Anders als die Schweiz kennt Italien keinen verpflichtenden Sexualkundeunterricht – als eines von nur sieben Ländern in Europa. In Italien entscheidet bis jetzt jede Schule für sich, ob sie einen solchen Unterricht anbietet und in welcher Form sie das tut. Die Aufklärungsarbeit hängt somit auch vom Engagement der einzelnen Lehrkräfte ab.
Neuer Gesetzesentwurf
Seit 1975 gibt es in Italien den Versuch, ein Gesetz zur Sexualerziehung in den Schulen zu erlassen, bisher allerdings ohne Erfolg. Nun will die rechtskonservative Regierung von Giorgia Meloni die Situation ändern.

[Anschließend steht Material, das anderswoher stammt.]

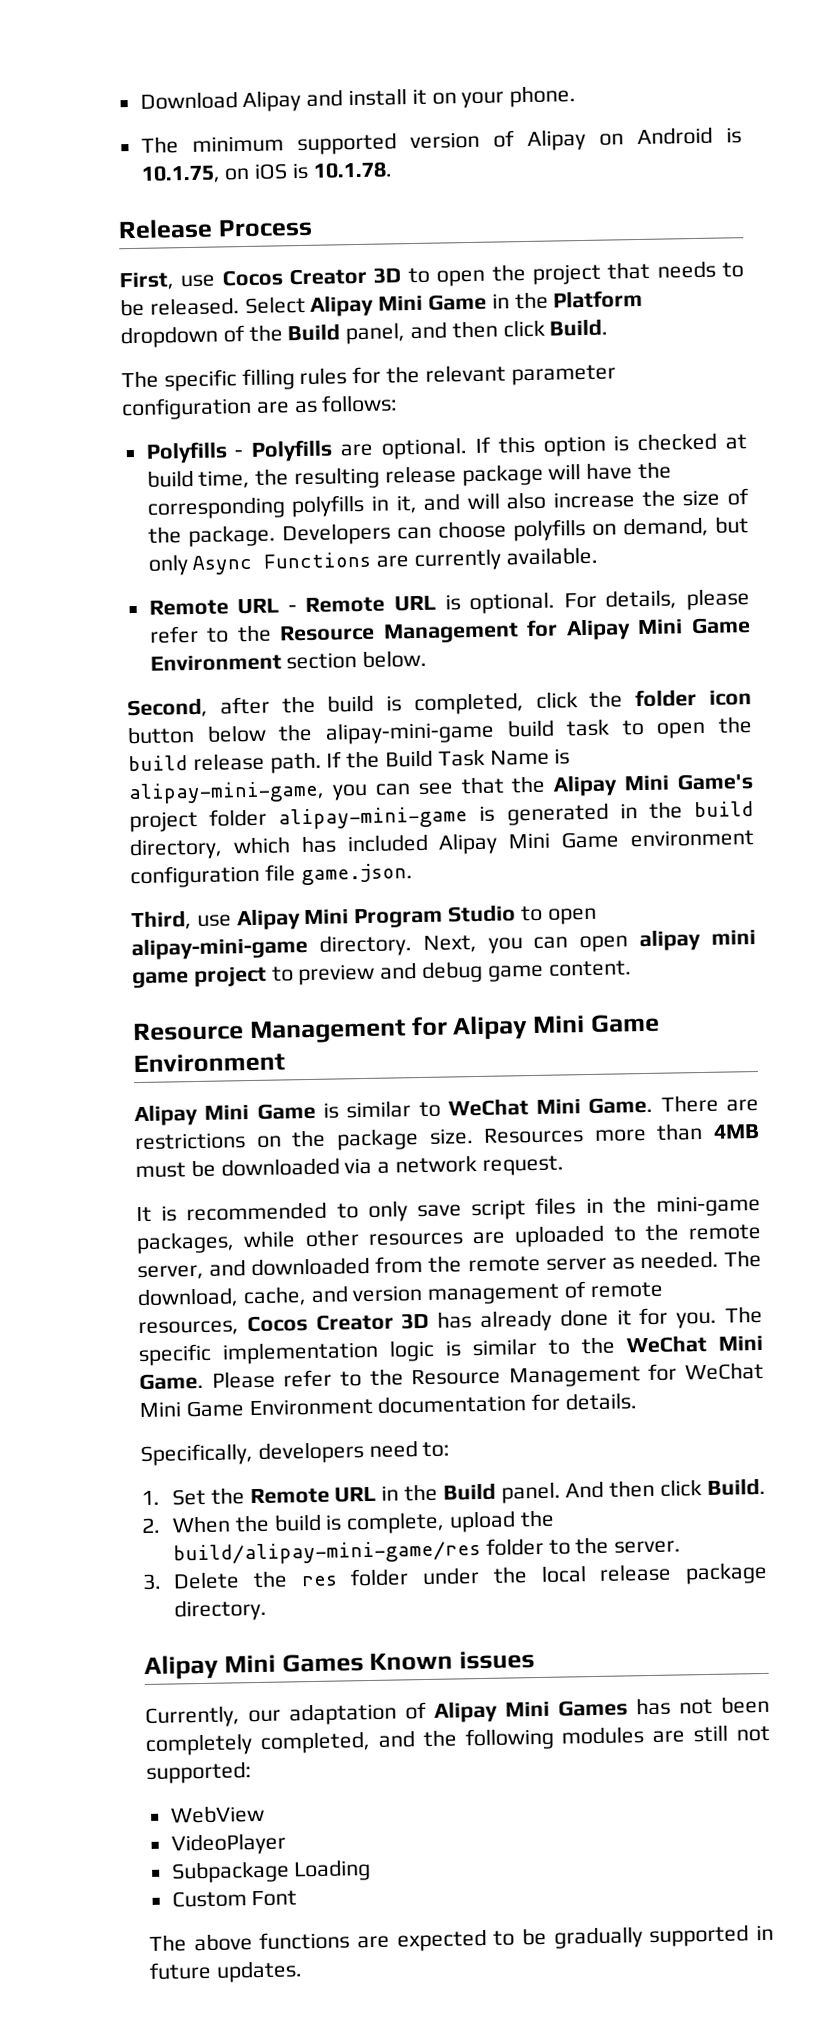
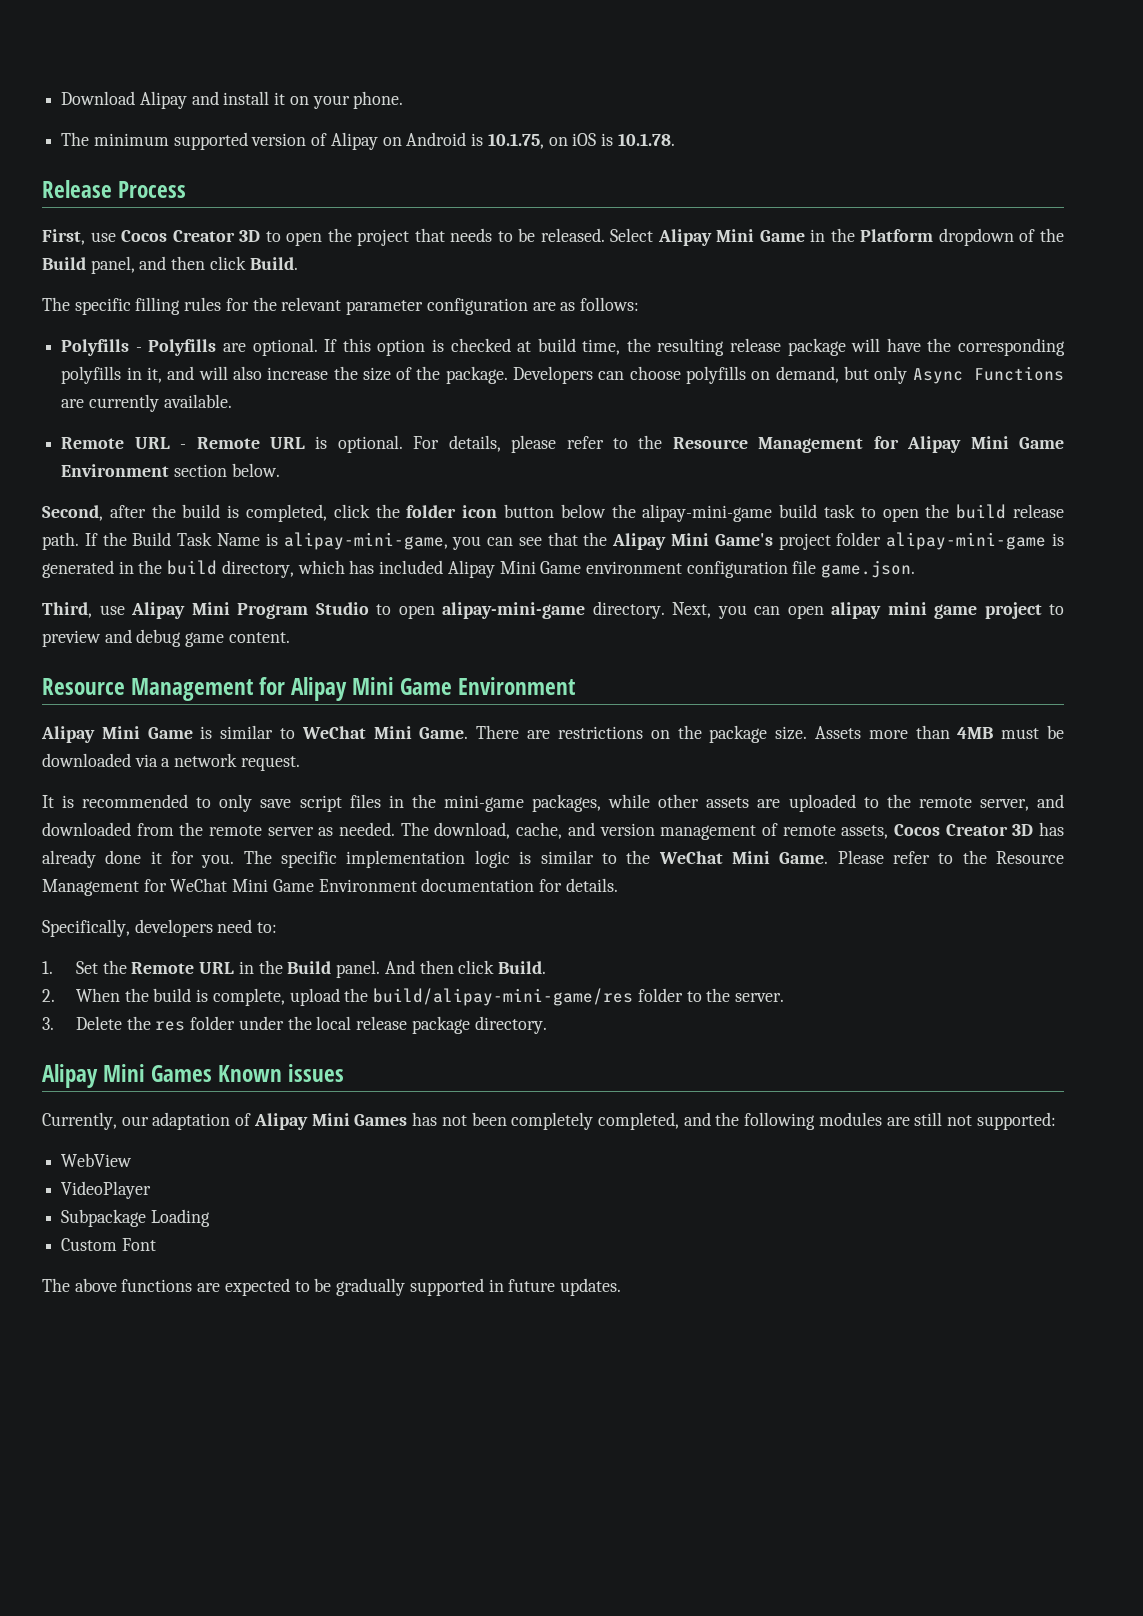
[483,1127,585,1144] Resources -> [814,726,861,739] Assets
[367,1232,464,1246] resources -> [706,797,750,808] assets
[138,1320,239,1337] resources, -> [841,825,889,839] assets,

Ein neuer Gesetzesentwurf sieht vor, Sexualkunde in den Oberstufen zu ermöglichen – allerdings erst ab 14 Jahren und nur mit der Einwilligung der Eltern, also nicht verpflichtend. So wolle man die Unschuld der Kinder vor Gender-Ideologie schützen und das Erziehungsrecht der Eltern stärken, heisst es.
Der Staat kann fördern, sensibilisieren, aber er kann die Eltern nicht ersetzen.
Rossano Sasso von der Lega sagte während der emotionalen Diskussion in der Abgeordnetenkammer: «Der Staat kann fördern, sensibilisieren, aber er kann die Eltern nicht ersetzen.»
Familie soll zustimmen
Aufklärung sei vor allem die Aufgabe der Eltern, ergänzte sein Parteikollege Stefano Candiano: «Die Familie ist der erste Ort der Erziehung eines Menschen. Die Erziehung eines Kindes dem Staat anzuvertrauen, ist eine Entscheidung, der man sich sehr bewusst sein muss. Daher scheint es mir absolut notwendig, dass die Familie informiert wird und ihre Zustimmung gibt.»
Die Rechten haben genau das Gegenteil von dem getan, was dieses Land braucht, um geschlechtsspezifische Gewalt zu bekämpfen.
Das sei ein Rückschritt und eine verpasste Chance für Prävention, findet die Opposition. «Was die Rechte getan hat, ist sehr schwerwiegend und genau das Gegenteil von dem, was dieses Land braucht, um geschlechtsspezifische Gewalt zu bekämpfen und zu verhindern», sagt Elly Schlein, die Chefin des Partito Democratico.
Sexualkunde müsse viel früher beginnen. Sie sei keine Gefahr, sondern ein Schutz, argumentiert die Opposition.
Jungen und Mädchen sind immer noch der Meinung, dass es in Beziehungen um Kontrolle und Besitz gehe.
Auch Psychologenverbände, Lehrergewerkschaften und Frauenorganisationen üben Kritik. Alessia D'Innocenzo ist bei der Frauenrechtsorganisation Differenza Donna für die Ausbildung zuständig und kritisiert, dass das Fehlen eines verpflichtenden Sexualkundeunterrichts Stereotypen, Vorurteile und Gewalt fördere: «Jungen und Mädchen sind immer noch der Meinung, dass es in Beziehungen um Kontrolle und Besitz gehe, das sieht man übrigens auch bei Erwachsenen.»
Man vermittle ihnen bei diesem Thema zu wenig Gleichberechtigung, Respekt und Schutz, ist D'Innocenzo überzeugt. «Es sollte ein garantiertes Recht auf Information geben für alle Schüler und Schülerinnen, um alle Formen von Gewalt zu verhindern.»
Als Nächstes kommt der Gesetzesentwurf nun in den Senat. Auch dort ist eine ähnlich emotionale Debatte zu erwarten.